● How to complete this task
Filter task. Return each line of the material that holds the string "Mercury".
•••
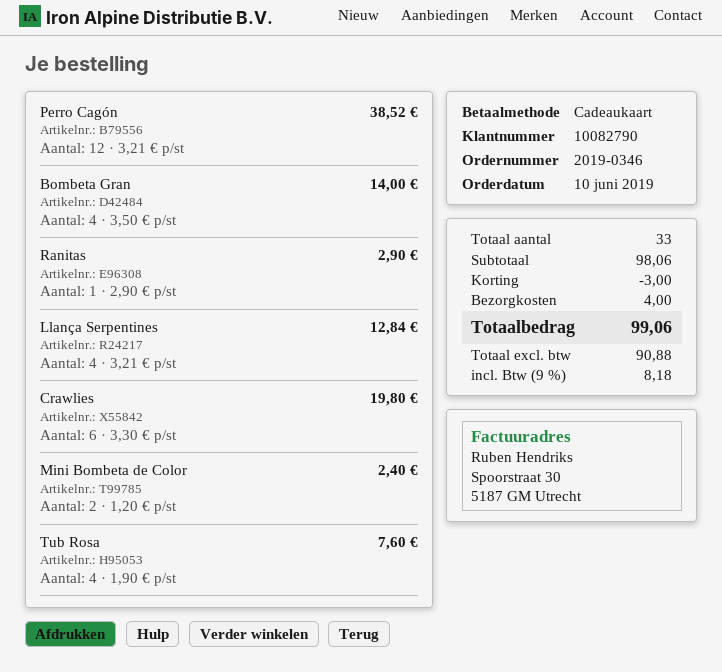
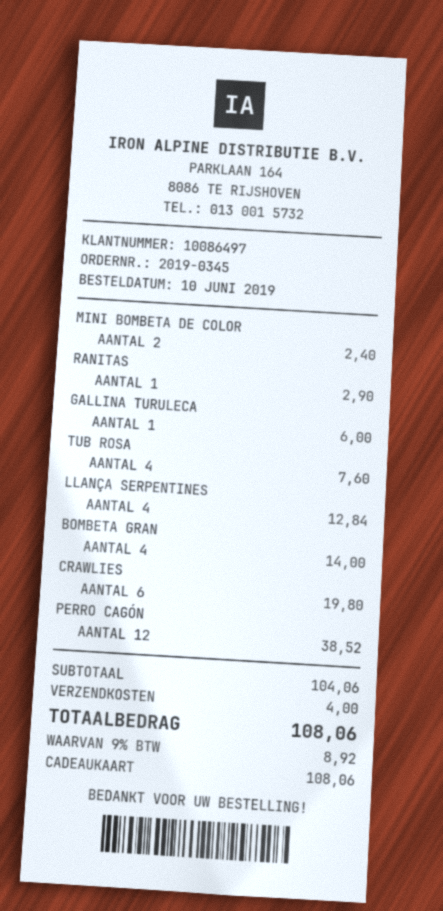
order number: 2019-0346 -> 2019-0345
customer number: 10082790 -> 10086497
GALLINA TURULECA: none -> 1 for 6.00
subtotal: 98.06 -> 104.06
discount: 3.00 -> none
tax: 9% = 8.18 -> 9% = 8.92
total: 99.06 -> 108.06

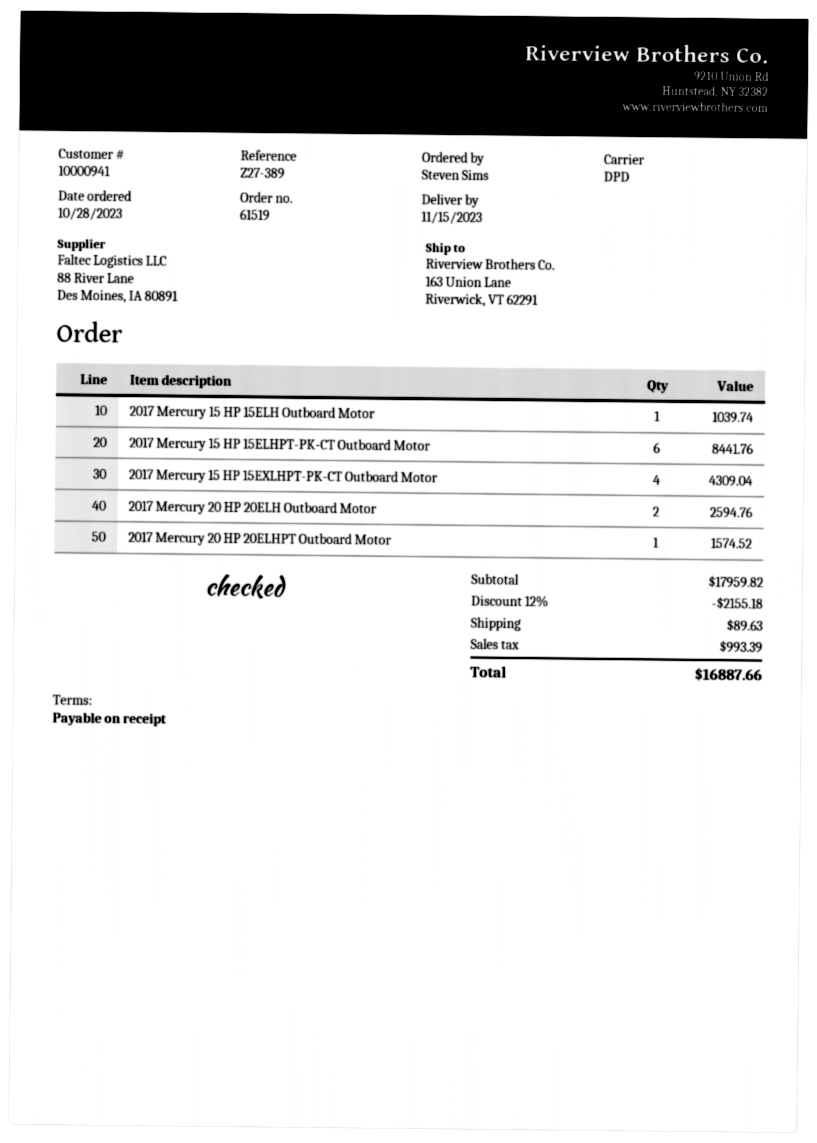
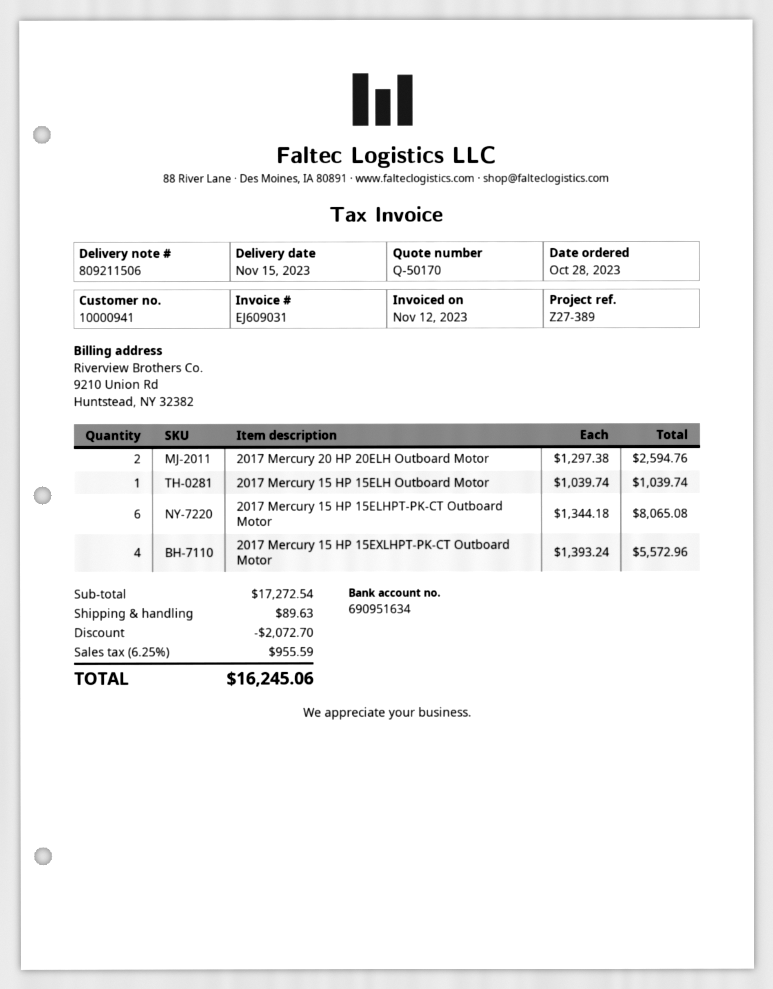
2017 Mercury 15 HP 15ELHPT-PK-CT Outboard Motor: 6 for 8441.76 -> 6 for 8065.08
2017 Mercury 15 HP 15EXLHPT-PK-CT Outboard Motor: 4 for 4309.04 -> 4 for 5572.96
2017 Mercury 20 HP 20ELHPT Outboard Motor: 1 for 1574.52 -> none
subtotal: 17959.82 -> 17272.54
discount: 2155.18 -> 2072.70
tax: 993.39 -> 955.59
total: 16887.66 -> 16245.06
•••
● Your solution
2017 Mercury 15 HP 15ELHPT-PK-CT Outboard Motor: 6 for 8441.76 -> 6 for 8065.08
2017 Mercury 15 HP 15EXLHPT-PK-CT Outboard Motor: 4 for 4309.04 -> 4 for 5572.96
2017 Mercury 20 HP 20ELHPT Outboard Motor: 1 for 1574.52 -> none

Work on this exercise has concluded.